毎年3月30日の「世界双極性障害デー(World Bipolar Day)」の啓発イベントとして日本うつ病学会が主催する「世界双極性障害デー・フォーラム」(関連記事「"専門医"不足が深刻な双極性障害」)。昨年(2020年)はコロナ禍により中止となったが、今年は3月28日にウェブで開催される(関連記事「双極性障害が社会で認知されることを願う」)。参加費は無料。既に定員の300人を超える400人以上の応募があったため、募集人数の上限を増やして応募を受け付けている。同学会の双極性障害委員会委員長を務めてきた加藤忠史氏(順天堂大学精神医学講座主任教授/理化学研究所脳神経科学研究センター精神疾患動態研究チームチームリーダー)にメール取材し、同フォーラムの概要と狙いを聞いた。

妊産婦や就労に対する不安や悩みを解消へ

 同フォーラムではまず、加藤氏が理化学研究所で20年にわたり双極性障害の原因解明に取り組んできた軌跡や研究成果を紹介する講演を行う。同氏は「これまでの研究から、双極性障害の治療薬は病態に直接作用している可能性が示唆された。この疾患は、薬物療法と心理・社会的治療により多くの患者でコントロールが可能だが、中には病状が不安定で日常生活が困難な患者も存在する」と語る。こうした背景から、同氏らが中心となり気分障害センターの開設に至っている(関連記事『順天堂が「気分障害センター」設置』)。
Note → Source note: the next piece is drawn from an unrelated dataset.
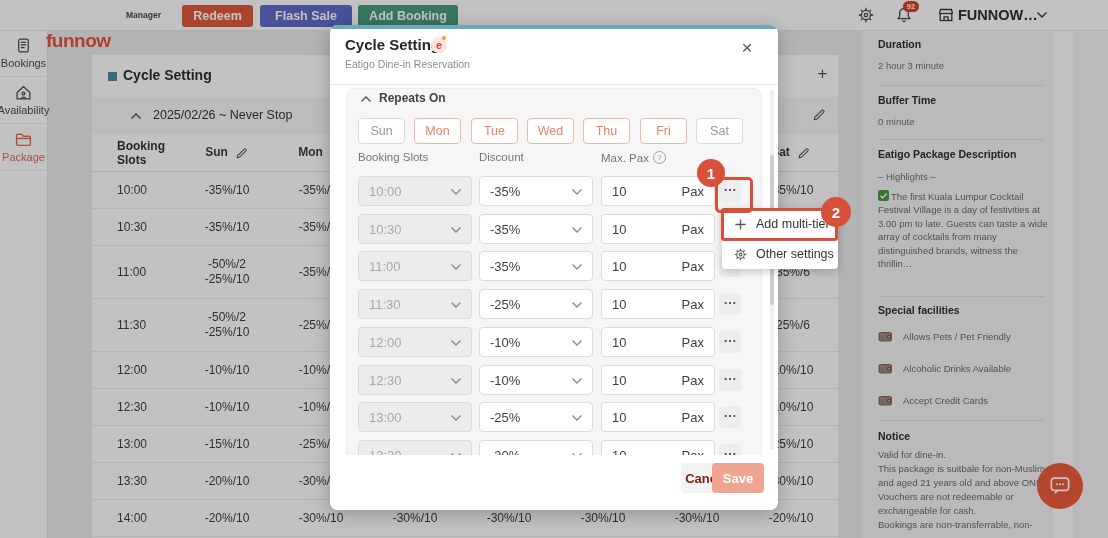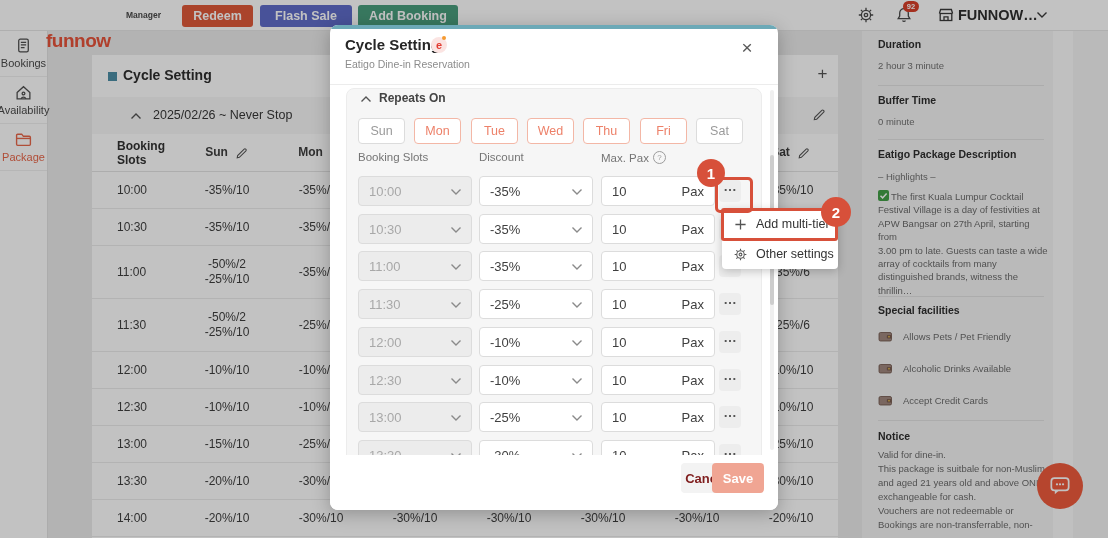"APW Bangsar on 27th April," div { html: <div>APW Bangsar on 27th April, starting from</div> -> none }
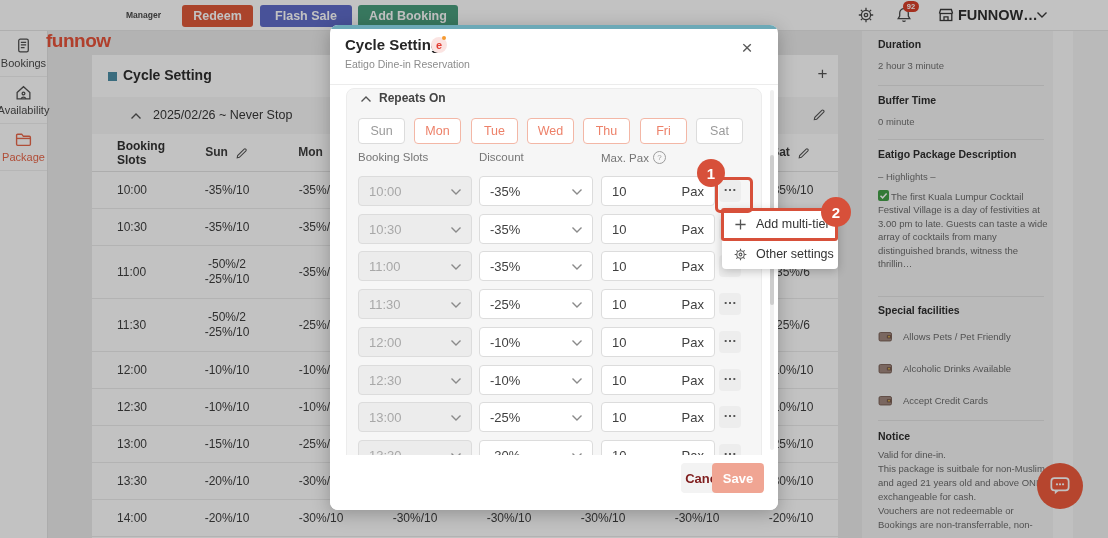"exchangeable for cash." div { order: before "Vouchers are not redeemable or" -> after "Vouchers are not redeemable or" }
 同氏に続いて、名古屋大学精神医学・親と子どもの心療学分野教授の尾崎紀夫氏が、双極性障害を抱える妊産婦や就労者の声を紹介する。さらに両氏と双極性障害当事者を交えたクロストークが行われる。妊娠や出産は可能なのか、就労は継続できるのかなど、新たに診断が付いた患者が抱える不安や悩みについて事例を紹介し、参加者からの質問にも可能な限り多く回答するという。加藤氏は「当事者が抱える不安や悩みの解消を目指したい」と話す。

 最後に、双極性障害に関する近年の動向についてコメントしてもらった。

加藤忠史氏のコメント

 昨年は、双極性障害の抑うつ症状への効果が期待できるルラシドンが承認され、新たな治療選択肢が加わった。これまで双極性障害の維持療法の適応を持つ薬剤はラモトリギンのみだったが、保険適用は躁病ではあるものの、第一選択とされる炭酸リチウムが広く使われている。炭酸リチウムは副作用が出現しやすいため、定期的な血中濃度の測定が必要である。ラモトリギンは、スティーブンス・ジョンソン症候群の発症リスクを回避するため、少量から漸増する必要があり、処方には注意を要する。これらの薬剤の処方例においては、リチウム血中濃度を適切に測定していなかったり、ラモトリギンの漸増法が添付文書に従っていなかったりすることで、医薬品副作用被害救済制度の適用が受けられないケースが少なくない。こうした点に留意してほしい。昨年、アリピプラゾール(持続性水懸筋注用)の適応に双極性障害における気分エピソードの再発・再燃抑制が追加され、双極性障害の維持療法に新たな選択肢が加わった点も大きなトピックである。